The cluster of young star quarterbacks isn’t quite so young anymore.
Chiefs quarterback Patrick Mahomes turned 27 last September. Today, Bills quarterback Josh Allen joins him in the three-years-short-of-30 club.
Allen has completed five NFL seasons. For each of the last three, he has been among the top handful of quarterbacks in the game.
But there’s reason for concern in Buffalo. The clock is ticking on Allen’s career. He’s already five years in. Before you know it, he’ll have 10 in the can -- and he’ll be working on 15.
His emergence in 2020 created a sense of inevitability that the Bills would return to the Super Bowl for the first time since the 1993 season, and that perhaps they’d eventually win one.

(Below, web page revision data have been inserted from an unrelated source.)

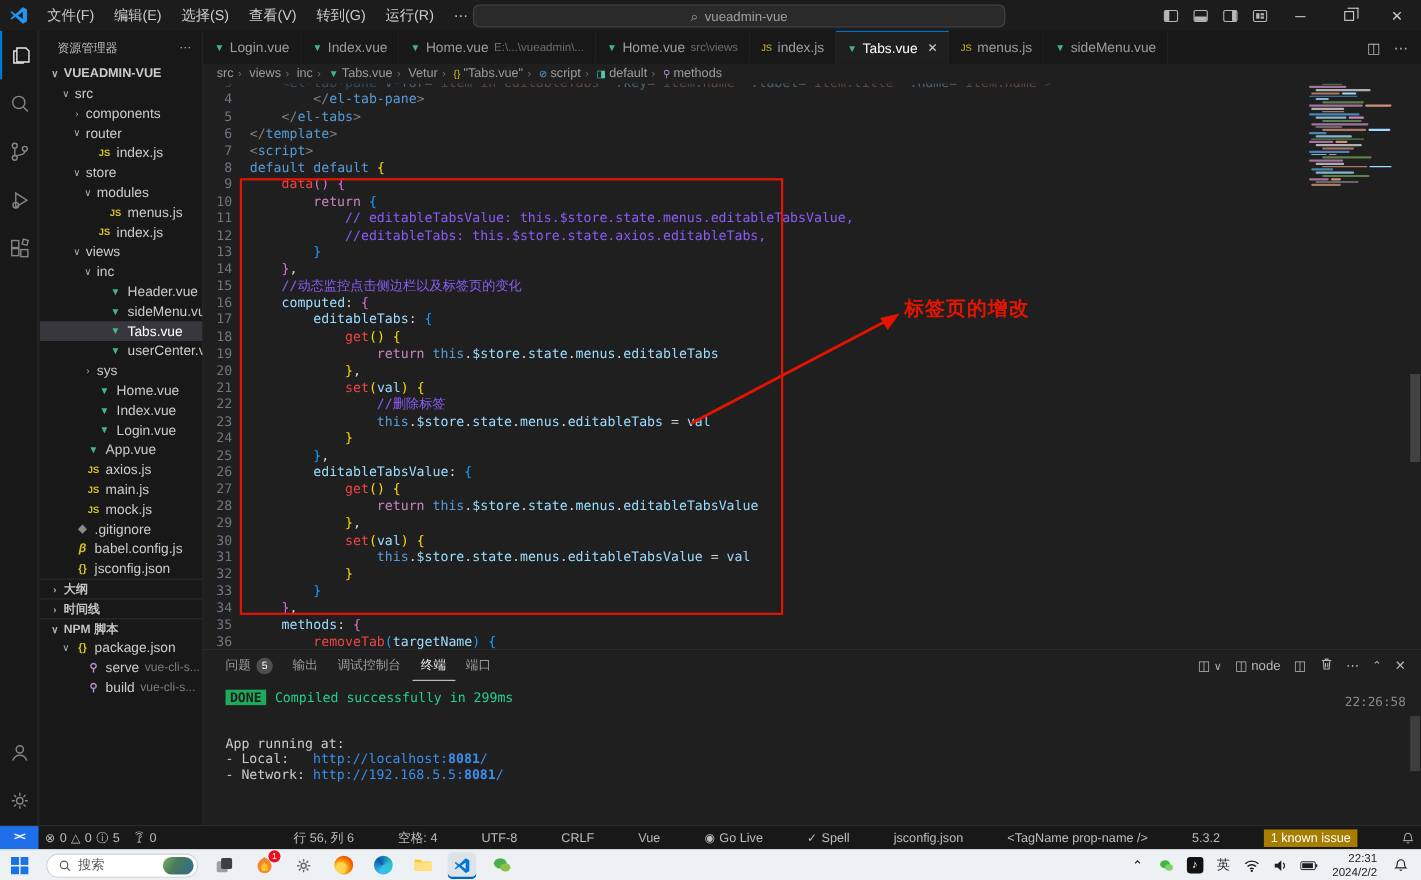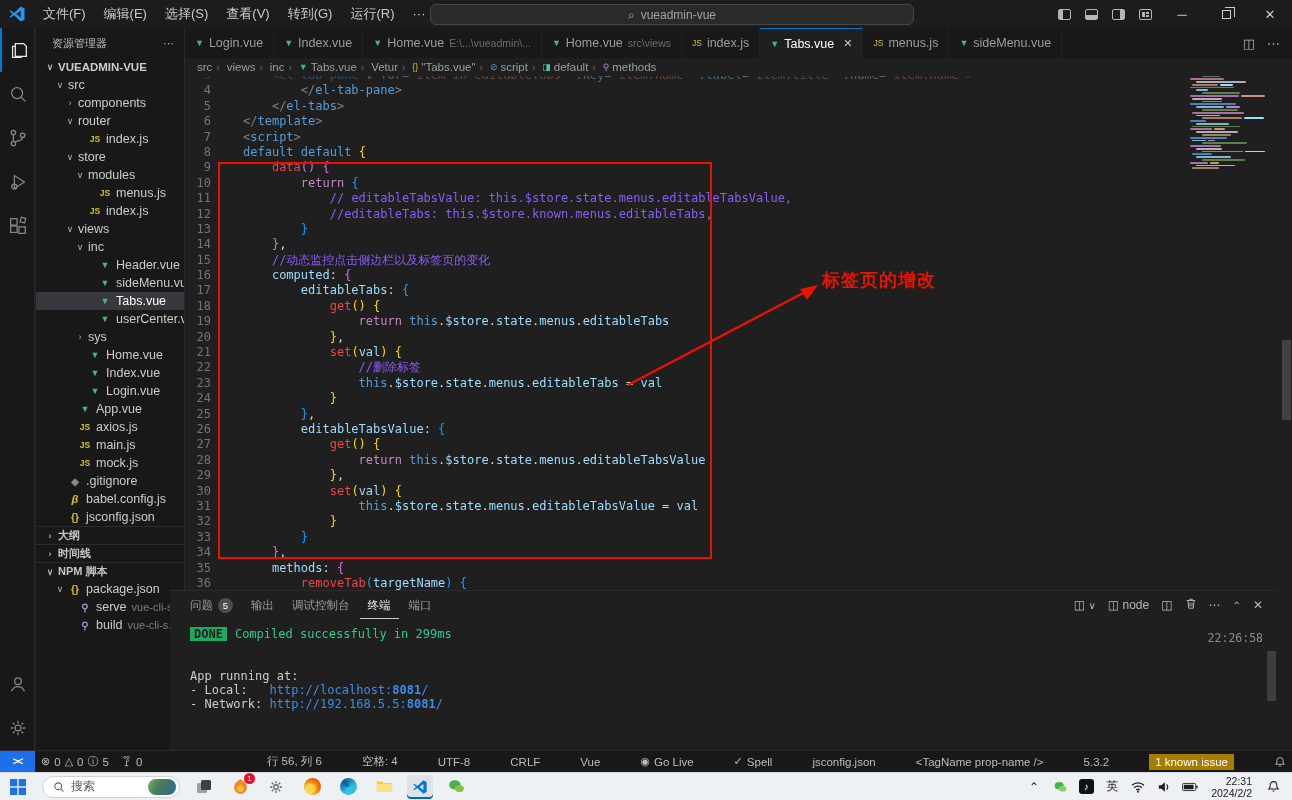--- a/index.html
+++ b/index.html
@@ -65,37 +65,37 @@
   .cicon.vue { color:#41b883; font-weight:bold; }
   .cicon.json { color:#d6c224; }
   .cicon.mod { color:#569cd6; }
   .cicon.def { color:#4ec9b0; }
   .cicon.wrench { color:#b08fd0; }
 
   #code { position:absolute; left:0; top:47px; width:1107px; height:515px; overflow:hidden; font-family:"DejaVu Sans Mono", monospace; font-size:12px; line-height:15.4px; }
   #code-inner { position:absolute; top:-7px; left:0; width:100%; }
   .cl { display:flex; height:15.4px; white-space:pre; }
   .cl .ln { width:26px; text-align:right; color:#6e7681; flex:none; }
-  .cl .lc { padding-left:32px; color:#d4d4d4; }
+  .cl .lc { padding-left:16px; color:#d4d4d4; }
   .cl.dim { opacity:0.35; }
   .sg-t{color:#569cd6} .sg-p{color:#808080} .sg-k{color:#569cd6} .sg-c{color:#c586c0}
   .sg-f{color:#ef4444} .sg-v{color:#9cdcfe} .sg-m{color:#8b5cf6} .sg-w{color:#d4d4d4}
   .sg-b1{color:#ffd700} .sg-b2{color:#da70d6} .sg-b3{color:#179fff} .sg-s{color:#ce9178}
 
   #red-box { position:absolute; left:33px; top:134px; width:494px; height:397px; border:2px solid #e51400; z-index:6; pointer-events:none; }
   #red-arrow { position:absolute; left:0; top:0; width:1107px; height:562px; z-index:6; pointer-events:none; }
   #red-label { position:absolute; left:637px; top:240px; color:#e51400; font-size:18px; font-weight:bold; z-index:6; letter-spacing:1px; }
 
   #minimap { position:absolute; left:1005px; top:42px; width:75px; height:105px; z-index:4; }
   .mm-row { height:2.4px; display:flex; gap:2px; margin-bottom:0.4px; }
   .mm-bar { height:1.8px; border-radius:1px; }
   #scrollbar { position:absolute; right:1px; top:312px; width:9px; height:80px; background:rgba(121,121,121,0.4); z-index:7; }
 
   
-  #panel { position:absolute; left:170px; top:590px; width:1107px; height:160px; background:#1f1f1f; border-top:1px solid #2b2b2b; }
+  #panel { position:absolute; left:185px; top:590px; width:1107px; height:160px; background:#1f1f1f; border-top:1px solid #2b2b2b; }
   #panel-tabs { height:28px; display:flex; align-items:center; padding-left:12px; gap:2px; }
   .ptab { padding:0 8px; height:28px; line-height:28px; color:#9d9d9d; font-size:11.5px; display:flex; align-items:center; gap:5px; }
   .ptab.active { color:#e7e7e7; border-bottom:1px solid #cccccc; }
   .ptab .pbadge { background:#4d4d4d; color:#ffffff; border-radius:50%; width:15px; height:15px; line-height:15px; text-align:center; font-size:9.5px; }
   #panel-actions { margin-left:auto; display:flex; align-items:center; gap:12px; padding-right:14px; color:#b6b6b6; font-size:12px; }
   #panel-actions .sm { font-size:10px; }
   #term { position:absolute; left:20px; top:36px; font-family:"DejaVu Sans Mono", monospace; font-size:12px; line-height:14px; color:#cccccc; }
   .tline { height:14px; white-space:pre; }
   .done-badge { background:#1fa95c; color:#1e1e1e; font-weight:bold; padding:0 4px; margin-right:8px; }
   .tgreen { color:#23d18b; }
@@ -463,21 +463,21 @@
         <div id="code-inner">
           <div class="cl dim"><span class="ln">3</span><span class="lc">    <span class="sg-p">&lt;</span><span class="sg-t">el-tab-pane</span><span class="sg-w"> </span><span class="sg-v">v-for</span><span class="sg-w">=</span><span class="sg-s">"item in editableTabs"</span><span class="sg-w"> </span><span class="sg-v">:key</span><span class="sg-w">=</span><span class="sg-s">"item.name"</span><span class="sg-w"> </span><span class="sg-v">:label</span><span class="sg-w">=</span><span class="sg-s">"item.title"</span><span class="sg-w"> </span><span class="sg-v">:name</span><span class="sg-w">=</span><span class="sg-s">"item.name"</span><span class="sg-p">&gt;</span></span></div>
           <div class="cl"><span class="ln">4</span><span class="lc">        <span class="sg-p">&lt;/</span><span class="sg-t">el-tab-pane</span><span class="sg-p">&gt;</span></span></div>
           <div class="cl"><span class="ln">5</span><span class="lc">    <span class="sg-p">&lt;/</span><span class="sg-t">el-tabs</span><span class="sg-p">&gt;</span></span></div>
           <div class="cl"><span class="ln">6</span><span class="lc"><span class="sg-p">&lt;/</span><span class="sg-t">template</span><span class="sg-p">&gt;</span></span></div>
           <div class="cl"><span class="ln">7</span><span class="lc"><span class="sg-p">&lt;</span><span class="sg-t">script</span><span class="sg-p">&gt;</span></span></div>
           <div class="cl"><span class="ln">8</span><span class="lc"><span class="sg-k">default</span><span class="sg-w"> </span><span class="sg-k">default</span><span class="sg-w"> </span><span class="sg-b1">{</span></span></div>
           <div class="cl"><span class="ln">9</span><span class="lc">    <span class="sg-f">data</span><span class="sg-b2">()</span><span class="sg-w"> </span><span class="sg-b2">{</span></span></div>
           <div class="cl"><span class="ln">10</span><span class="lc">        <span class="sg-c">return</span><span class="sg-w"> </span><span class="sg-b3">{</span></span></div>
           <div class="cl"><span class="ln">11</span><span class="lc">            <span class="sg-m">// editableTabsValue: this.$store.state.menus.editableTabsValue,</span></span></div>
-          <div class="cl"><span class="ln">12</span><span class="lc">            <span class="sg-m">//editableTabs: this.$store.known.menus.editableTabs,</span></span></div>
+          <div class="cl"><span class="ln">12</span><span class="lc">            <span class="sg-m">//editableTabs: this.$store.state.axios.editableTabs,</span></span></div>
           <div class="cl"><span class="ln">13</span><span class="lc">        <span class="sg-b3">}</span></span></div>
           <div class="cl"><span class="ln">14</span><span class="lc">    <span class="sg-b2">}</span><span class="sg-w">,</span></span></div>
           <div class="cl"><span class="ln">15</span><span class="lc">    <span class="sg-m">//动态监控点击侧边栏以及标签页的变化</span></span></div>
           <div class="cl"><span class="ln">16</span><span class="lc">    <span class="sg-v">computed</span><span class="sg-w">: </span><span class="sg-b2">{</span></span></div>
           <div class="cl"><span class="ln">17</span><span class="lc">        <span class="sg-v">editableTabs</span><span class="sg-w">: </span><span class="sg-b3">{</span></span></div>
           <div class="cl"><span class="ln">18</span><span class="lc">            <span class="sg-f">get</span><span class="sg-b1">()</span><span class="sg-w"> </span><span class="sg-b1">{</span></span></div>
           <div class="cl"><span class="ln">19</span><span class="lc">                <span class="sg-c">return</span><span class="sg-w"> </span><span class="sg-k">this</span><span class="sg-w">.</span><span class="sg-v">$store</span><span class="sg-w">.</span><span class="sg-v">state</span><span class="sg-w">.</span><span class="sg-v">menus</span><span class="sg-w">.</span><span class="sg-v">editableTabs</span></span></div>
           <div class="cl"><span class="ln">20</span><span class="lc">            <span class="sg-b1">}</span><span class="sg-w">,</span></span></div>
           <div class="cl"><span class="ln">21</span><span class="lc">            <span class="sg-f">set</span><span class="sg-b1">(</span><span class="sg-v">val</span><span class="sg-b1">)</span><span class="sg-w"> </span><span class="sg-b1">{</span></span></div>
           <div class="cl"><span class="ln">22</span><span class="lc">                <span class="sg-m">//删除标签</span></span></div>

It hasn’t happened yet. Meanwhile, Mahomes has gotten there three times. Bengals quarterback Joe Burrow, who turns 27 later this year, has been there once.
Through it all, something has been missing in Buffalo. There’s not enough high-end talent around Allen, or maybe there isn’t enough offensive creativity to supplement the amazing things Allen can do.
There was some regression last year, after former offensive coordinator Brian Daboll got the Giants job. Ken Dorsey was fine, but any team that spends the offseason and much of the regular season as the odds-on favorite to get to the Super Bowl has a high pass-fail bar. A 17-point playoff loss at home goes in the books as an F.
This year, the expectations are lower. But they’re still there. They’ll be there for as long as Allen is on the team. The close-but-no-cigar narrative is starting to take root. Until Allen and the Bills rip the plant out of the ground, those roots will spread.
Through it all, the clock ticks on Allen’s career. Twenty-seven. Twenty-eight. Twenty-nine.
Jim Kelly was 30 when the Bills made it to the Super Bowl for the first time. Still, given his USFL detour, the Bills got there in his fifth season with the team.
Allen didn’t. It’s unclear why it’s not happening. The only thing that is clear is that Josh Allen isn’t the reason for it.